SUPPLIED INFORMATION:
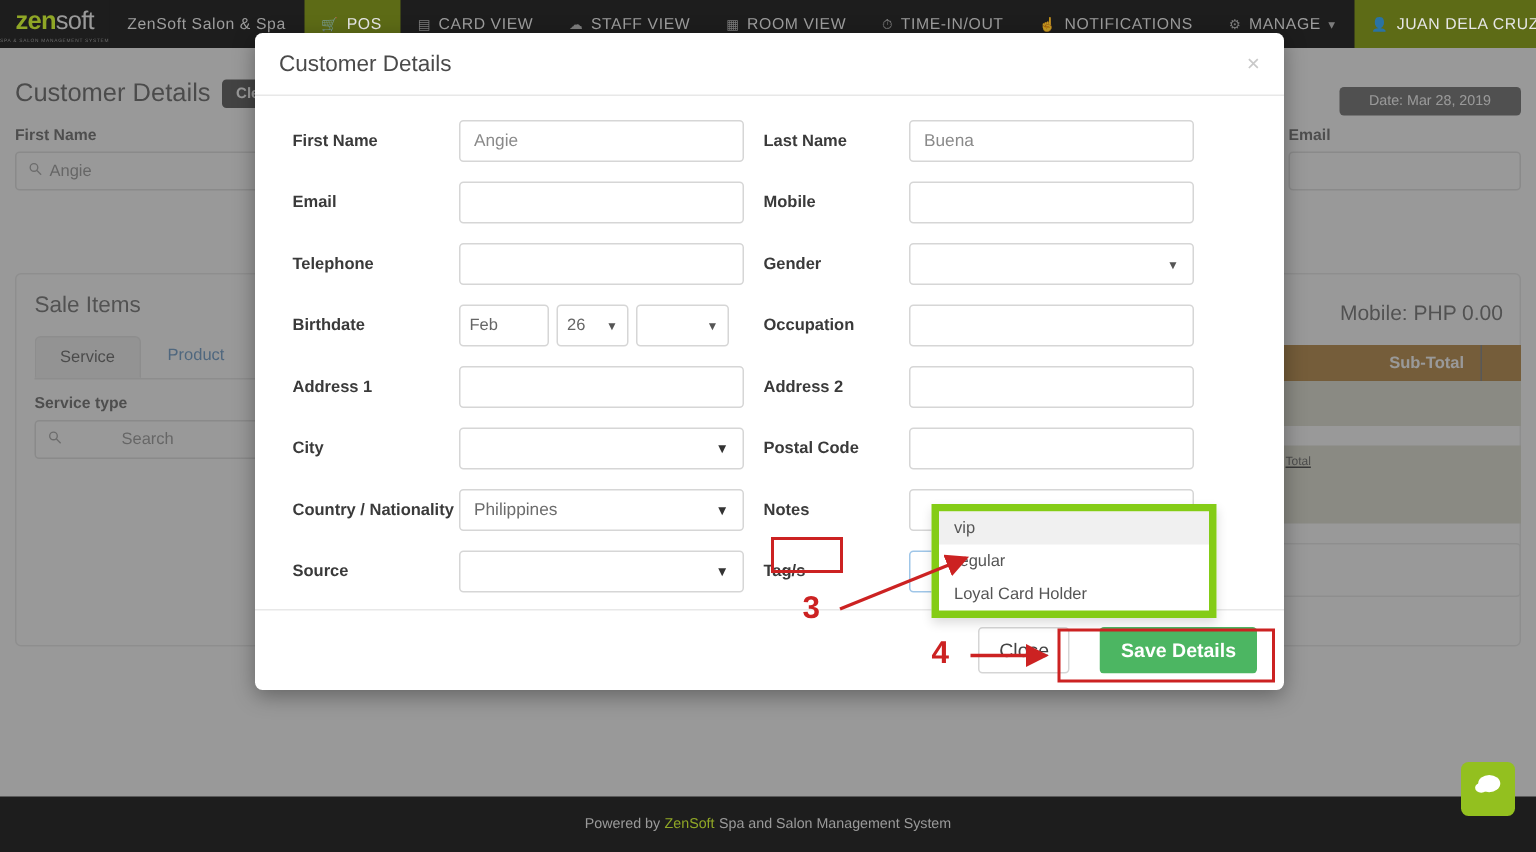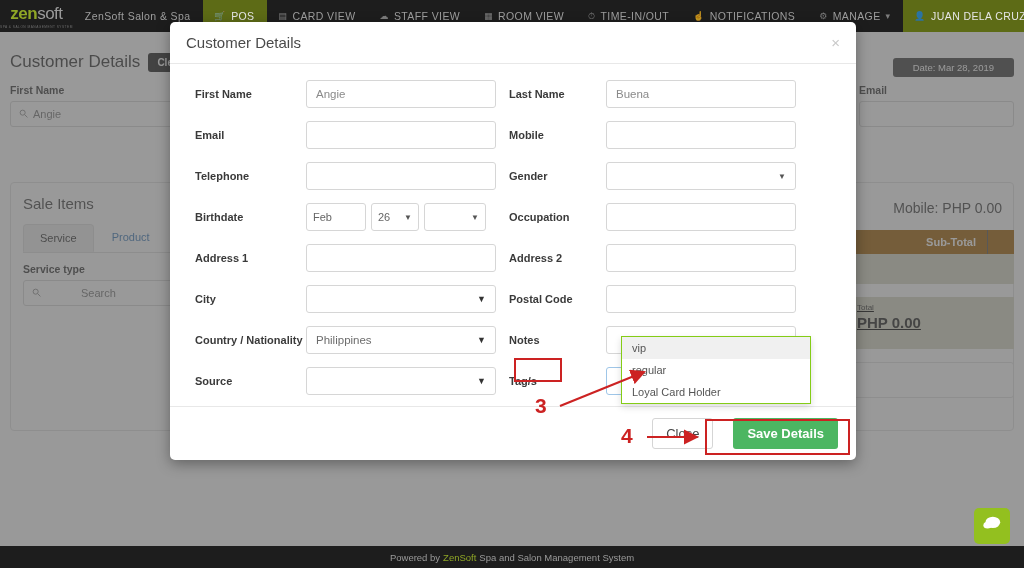"PHP 0.00" div.total-amt { html: <div>PHP 0.00</div> -> none }
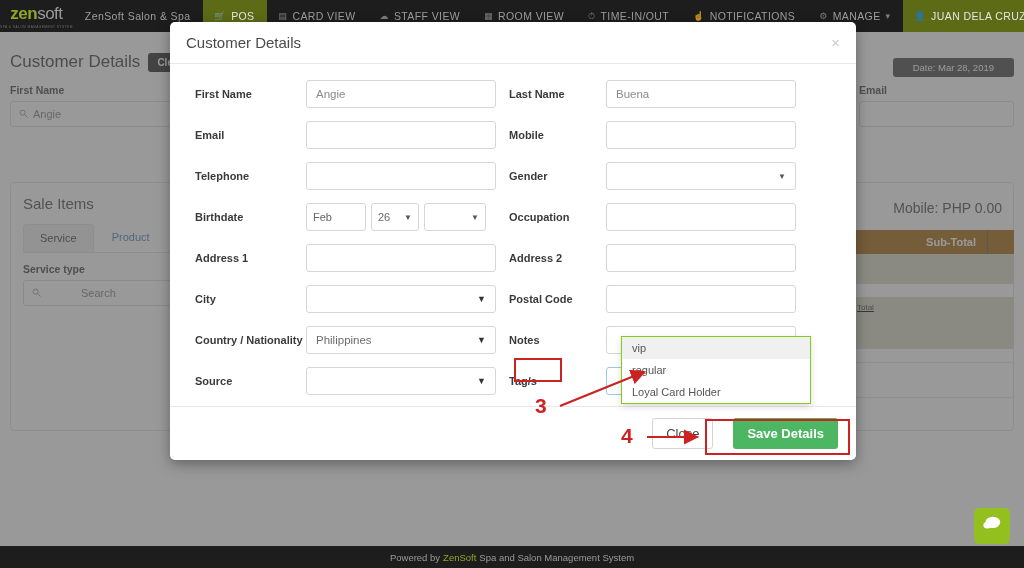"vip" .dropdown { border: 1px solid #84cc16 -> 5px solid #84cc16 }
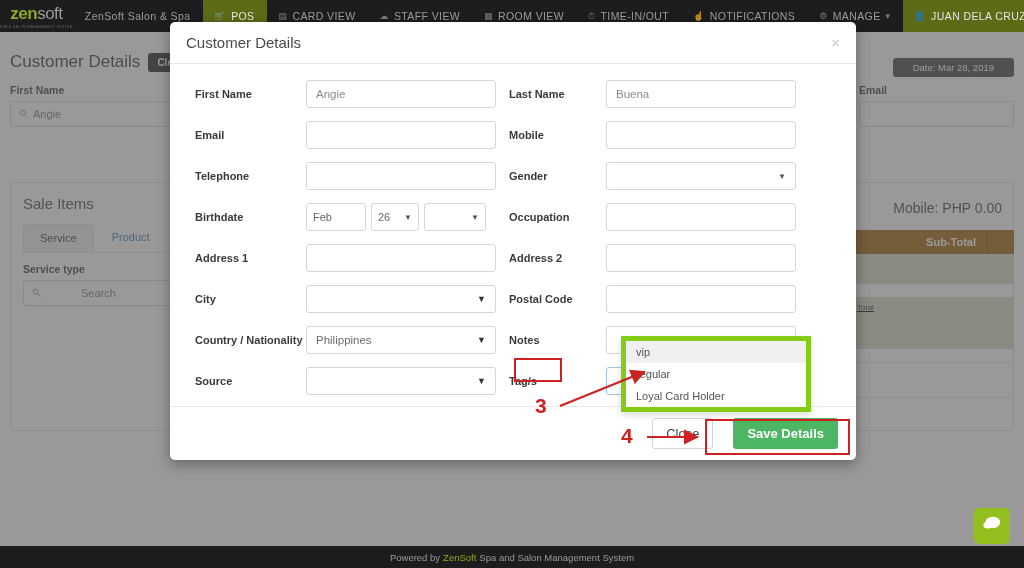"Powered by" .footer { height: 22px -> 37px }
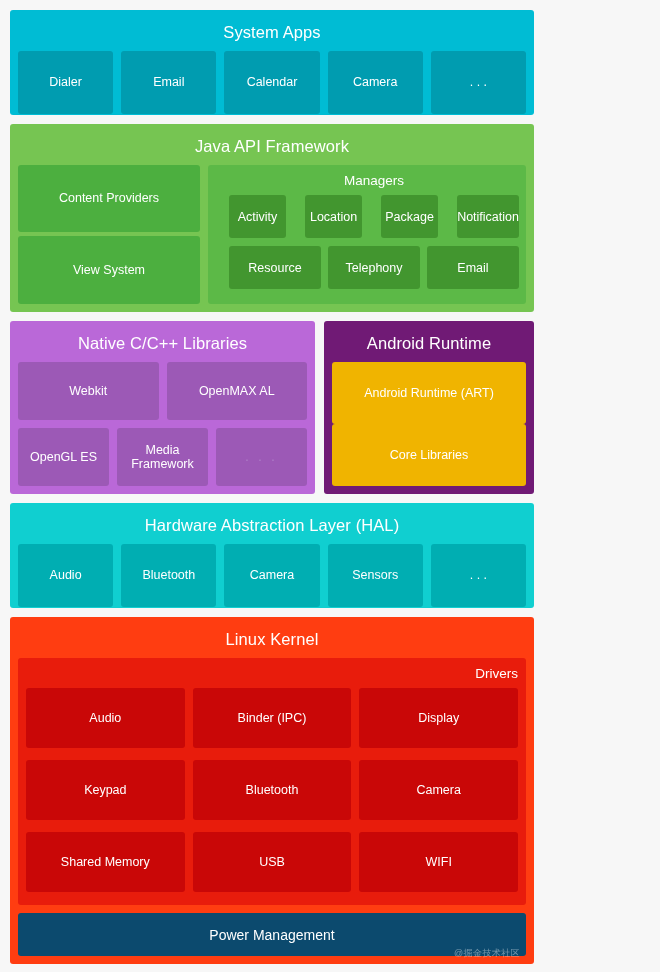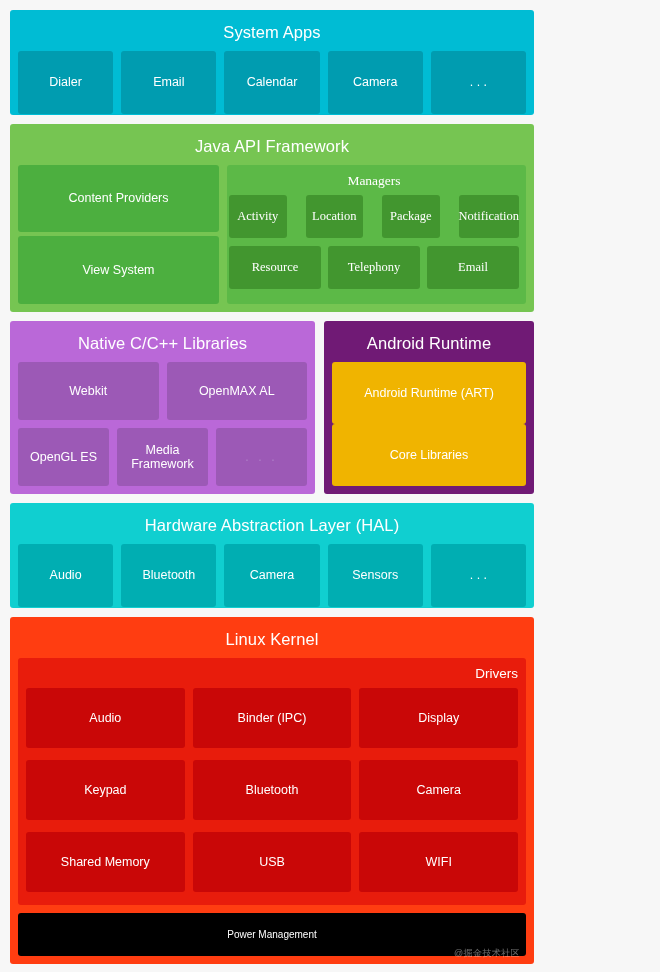"Managers" .managers { font-family: Liberation Serif, serif -> none; padding: 6px 7px 8px 2px -> 6px 7px 8px 21px }
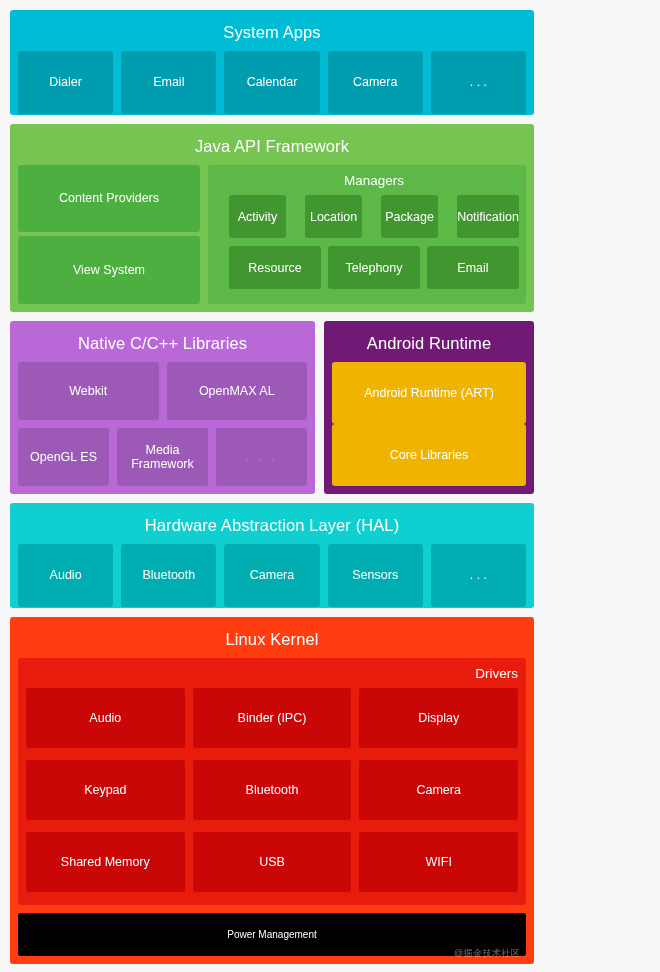"Power Management" .power { background: #000000 -> #0c4a6e; font-size: 10px -> 14px }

DESCRIPTION OF THE TASK:
Leave every picture out and write out exactly the lines from the line with "border: 1px solid" through the last line of the material.

EXERCISE RESPONSE:
"vip" .dropdown { border: 1px solid #84cc16 -> 5px solid #84cc16 }
"Powered by" .footer { height: 22px -> 37px }
"Managers" .managers { font-family: Liberation Serif, serif -> none; padding: 6px 7px 8px 2px -> 6px 7px 8px 21px }
"Power Management" .power { background: #000000 -> #0c4a6e; font-size: 10px -> 14px }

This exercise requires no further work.